VLSFO blending should be more prominent early next year on supply economics.

"We have not been trading in the bulk market as we find better economics with blending the components ourselves," a refiner/bunker supplier in the U.S. Gulf Coast said.

That could change if air travel and diesel-powered transportation experience sharp upward increases.

Shipping Needs Demand Rebound

The shipping market saw many firsts in 2020, and they likely may not repeat.

The year started on the heels of strong rates in late 2019 brought on by U.S. sanctions against several China shipping companies. In early 2020, the COVID-19 pandemic started to weigh on petroleum product demand at the same time oil prices were hitting record lows.

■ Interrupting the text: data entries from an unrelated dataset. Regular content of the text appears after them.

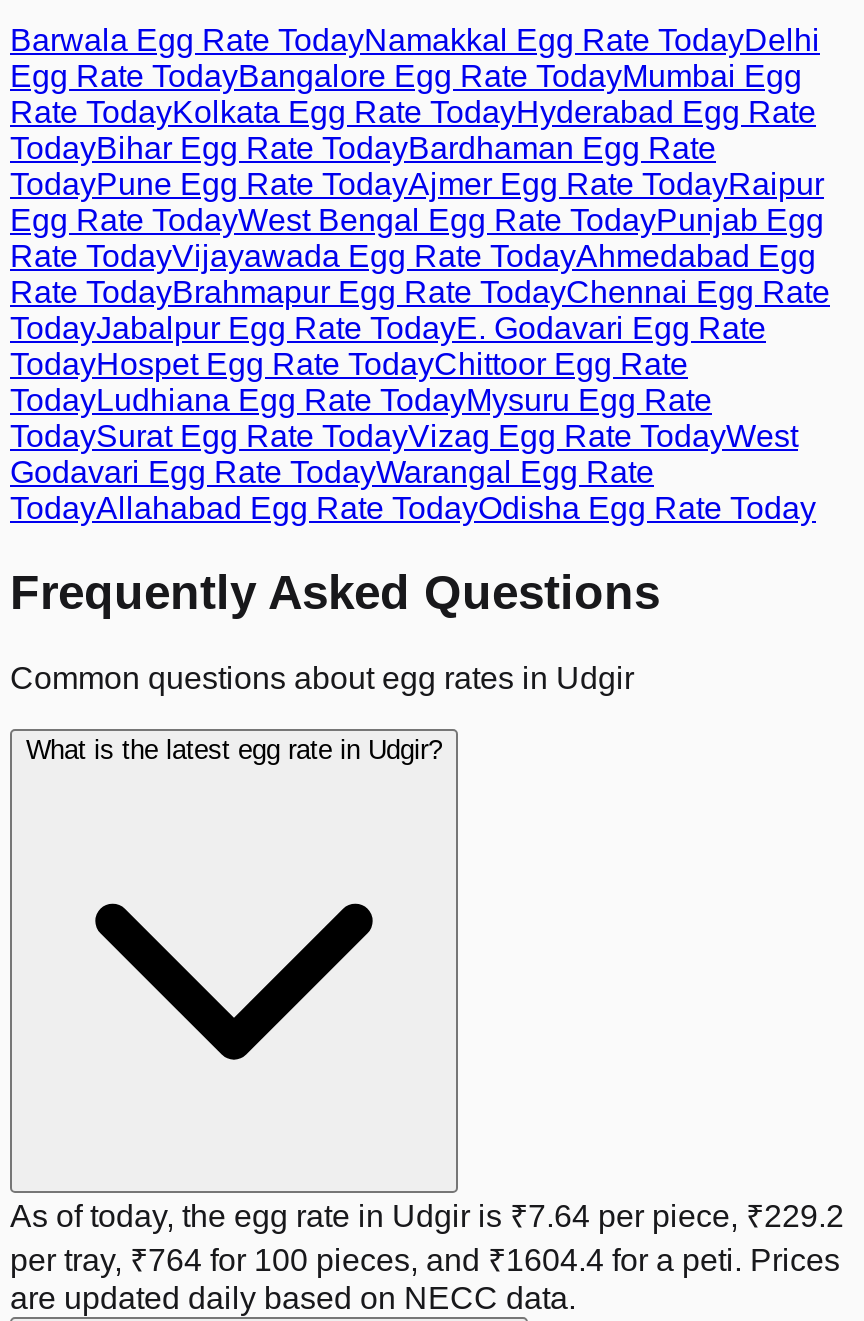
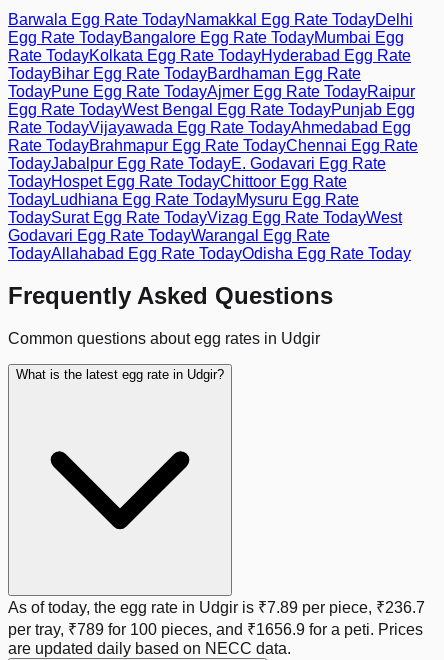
- As of today, the egg rate in Udgir is ₹7.64 per piece, ₹229.2
+ As of today, the egg rate in Udgir is ₹7.89 per piece, ₹236.7

- per tray, ₹764 for 100 pieces, and ₹1604.4 for a peti. Prices
+ per tray, ₹789 for 100 pieces, and ₹1656.9 for a peti. Prices
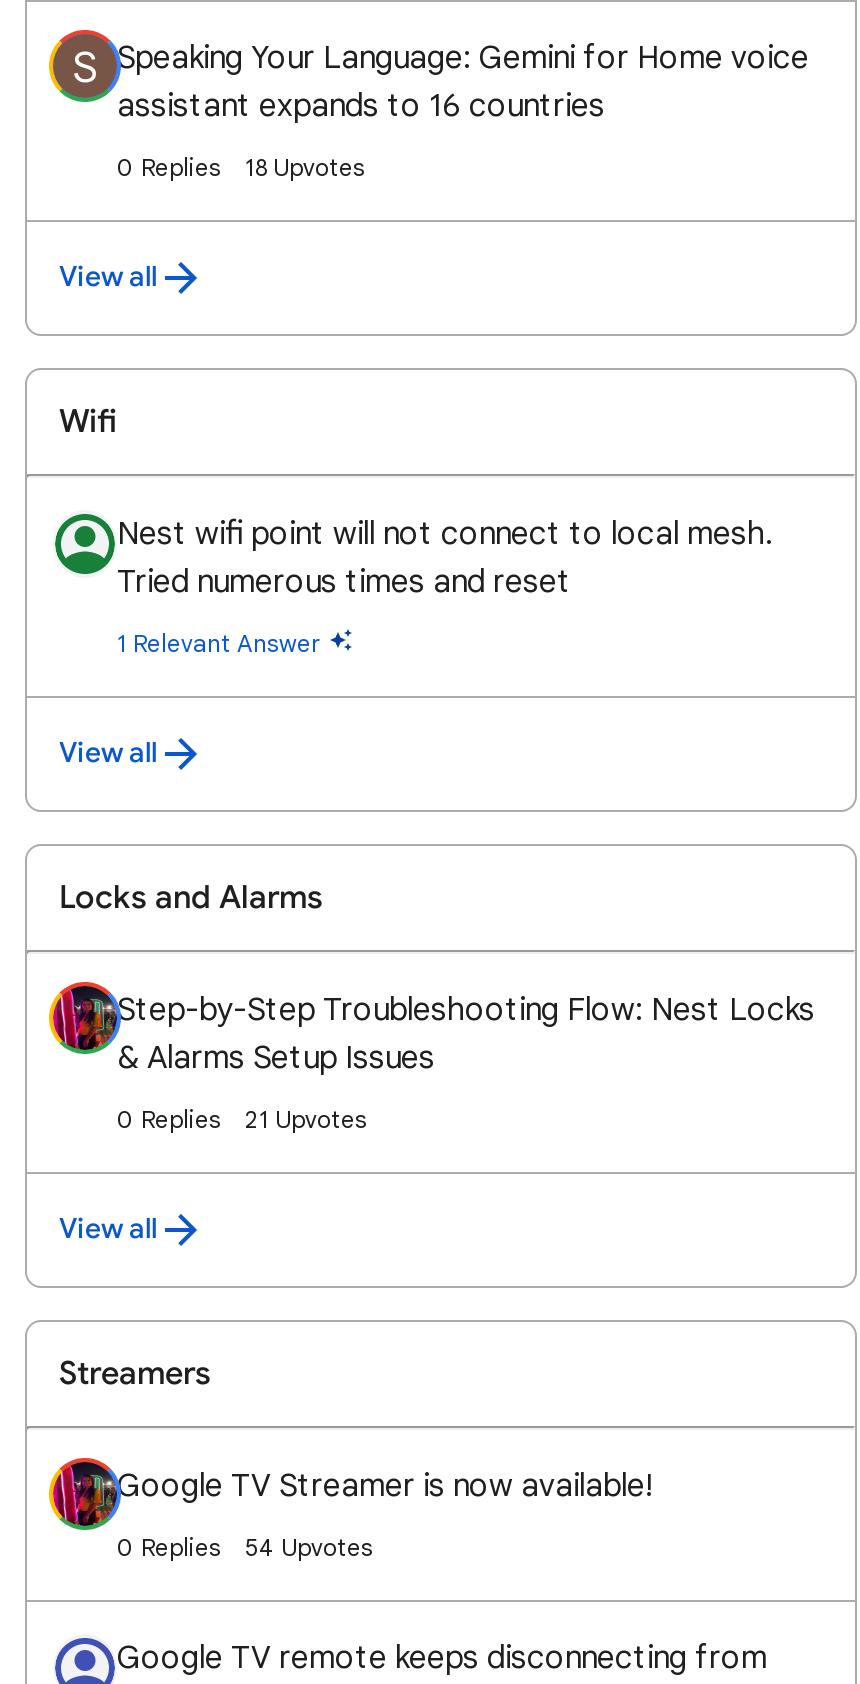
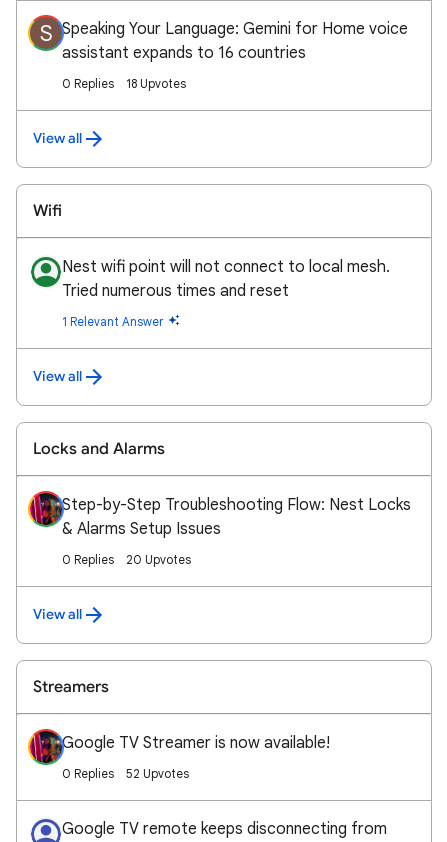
- 21 Upvotes
+ 20 Upvotes

- 54 Upvotes
+ 52 Upvotes
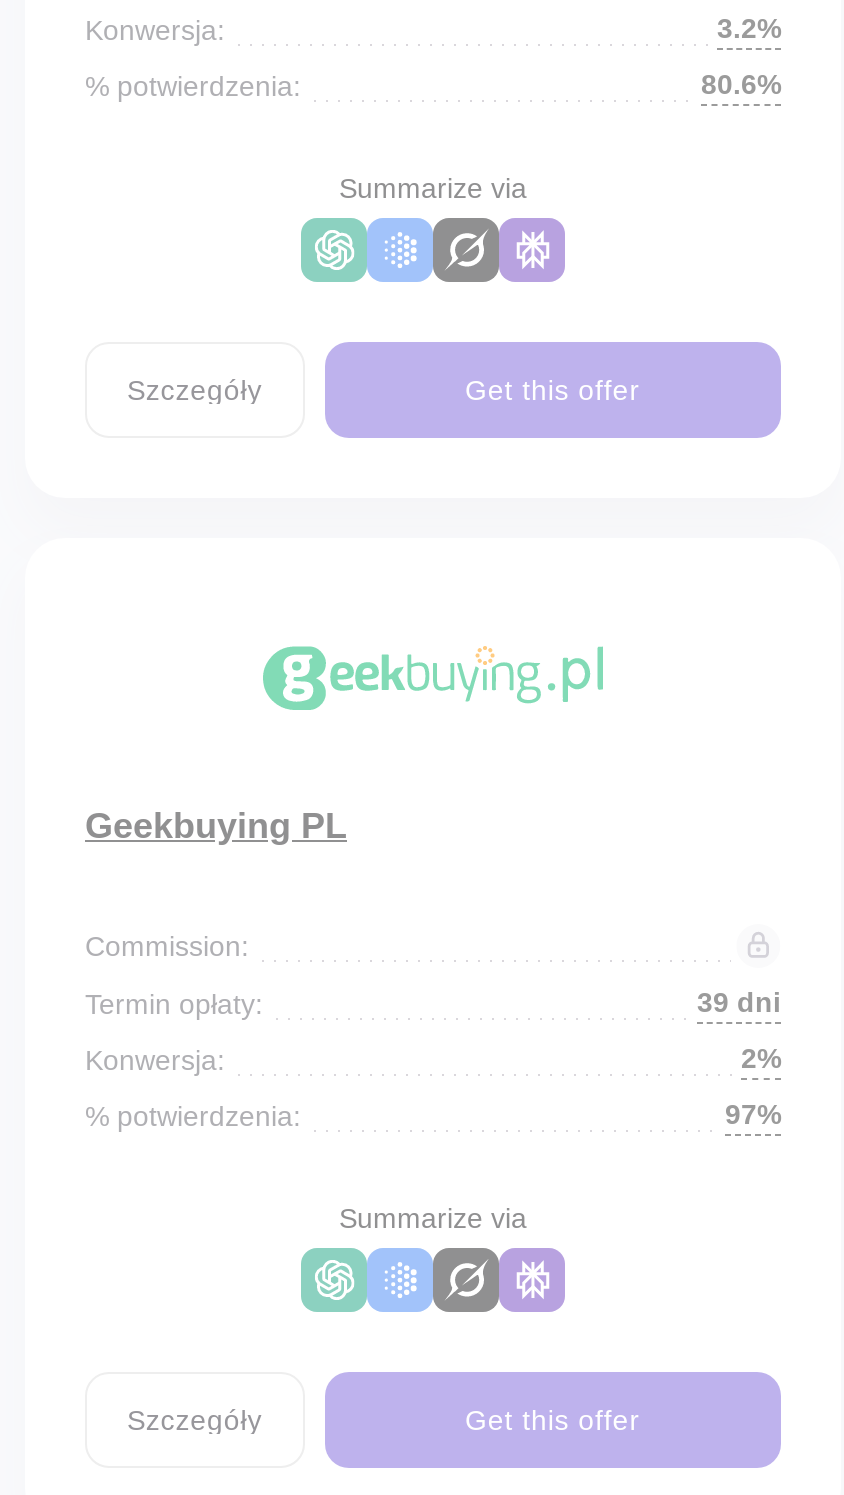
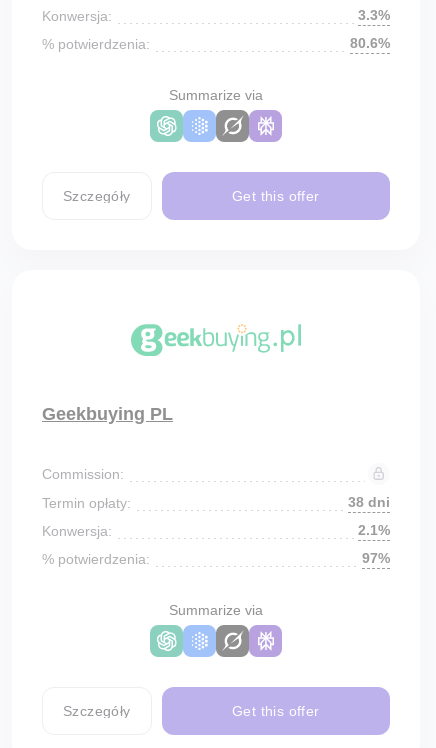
- 3.2%
+ 3.3%

- 39 dni
+ 38 dni

- 2%
+ 2.1%
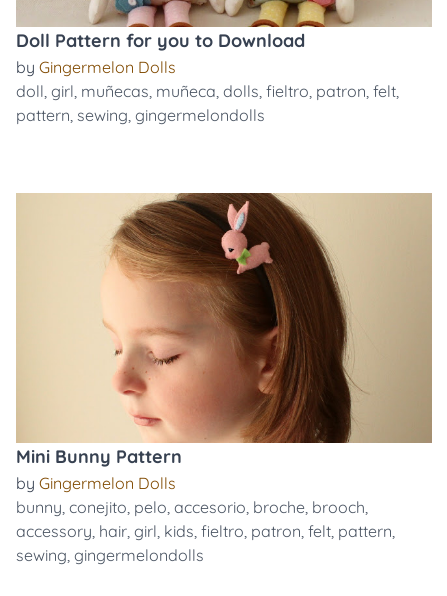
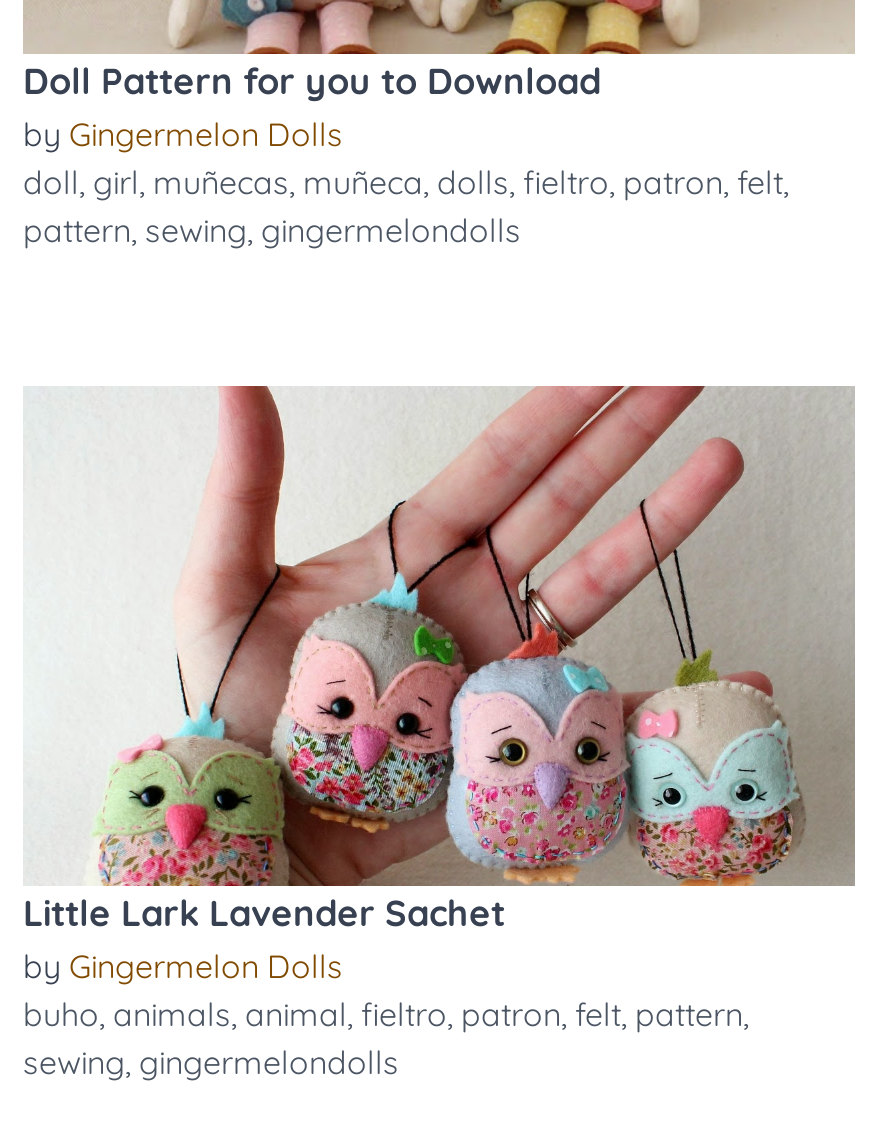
- [image]
- Mini Bunny Pattern
+ [image]
+ Little Lark Lavender Sachet

- bunny, conejito, pelo, accesorio, broche, brooch,
- accessory, hair, girl, kids, fieltro, patron, felt, pattern,
+ buho, animals, animal, fieltro, patron, felt, pattern,
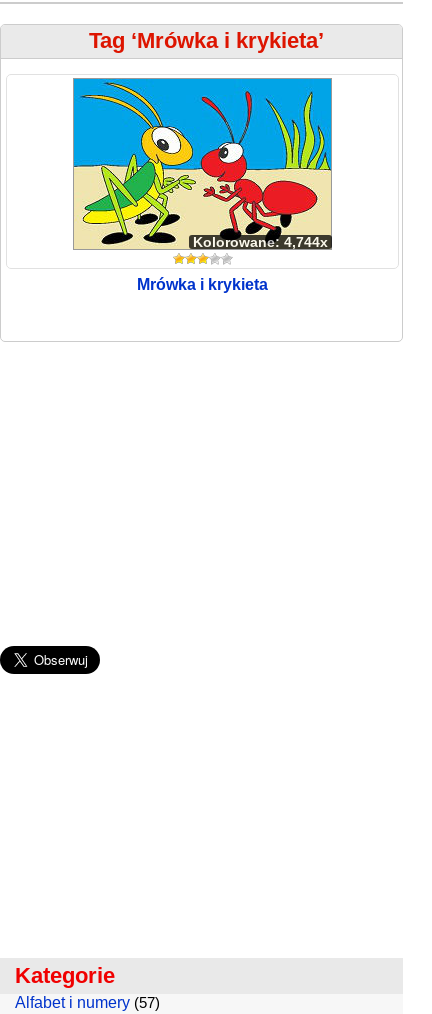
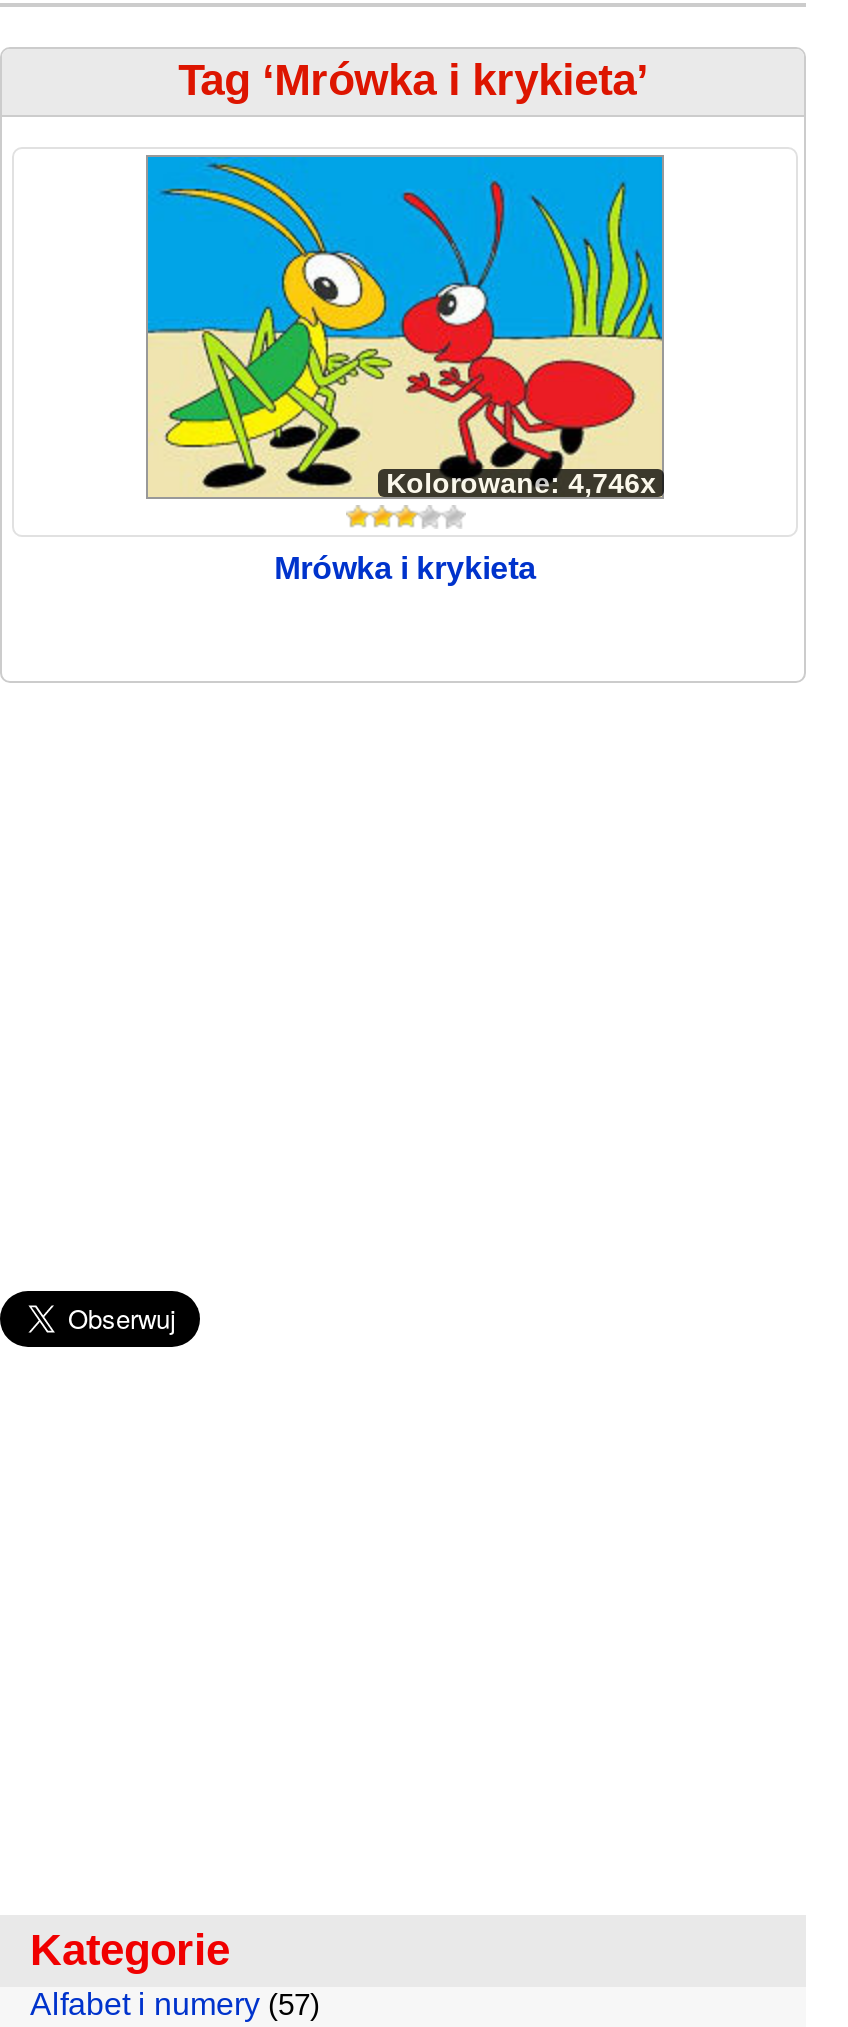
- Kolorowane: 4,744x
+ Kolorowane: 4,746x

By mid-March, the world was scrambling to find vessels to stockpile product as the oil spigots were open in the Middle East and Russia and prices were cheap, which led to record freight rates across the globe. The lofty levels, however, were short-lived as shipping rates have languished through the latter portions of the year.

Looking ahead, market observers tie the shipping market outlook in 2021 to global oil product demand.

Market participants continue to point to the lack of demand and plenty of tonnage as spot shipping markets have been quiet and freight rates depressed.

Market watchers have said that the first half of 2021 could see freight rates remain depressed until demand recovers and supply in the tanker market thins out. Scrapping could also make an impact for this area if shipping companies decide to get rid of the older vessels.

"More scrapping should be observed in coming months, with some owners having already started negotiations in late 2020," said Fotios Katsoulas, liquid bulk analyst with IHS Markit's maritime and trade team. "The interest of the owners looking to place orders for new buildings is now clearly on LNG-fueled vessels, with a recent estimate suggesting that a[n] VLCC would operate at costs reduced by USD 8,000 per day compared to other modern units."

One unknown area for the shipping world is possible development of emissions regulations by the International Maritime Organization or the European Union.

The shipping world dodged a bullet in 2020 as COVID-19 caused bunker prices to collapse and any potential cost increases from the new IMO 2020 lower-sulfur marine fuel regulations evaporated. But any new developments in this area would likely be unavoidable and new costs would have to be factored in.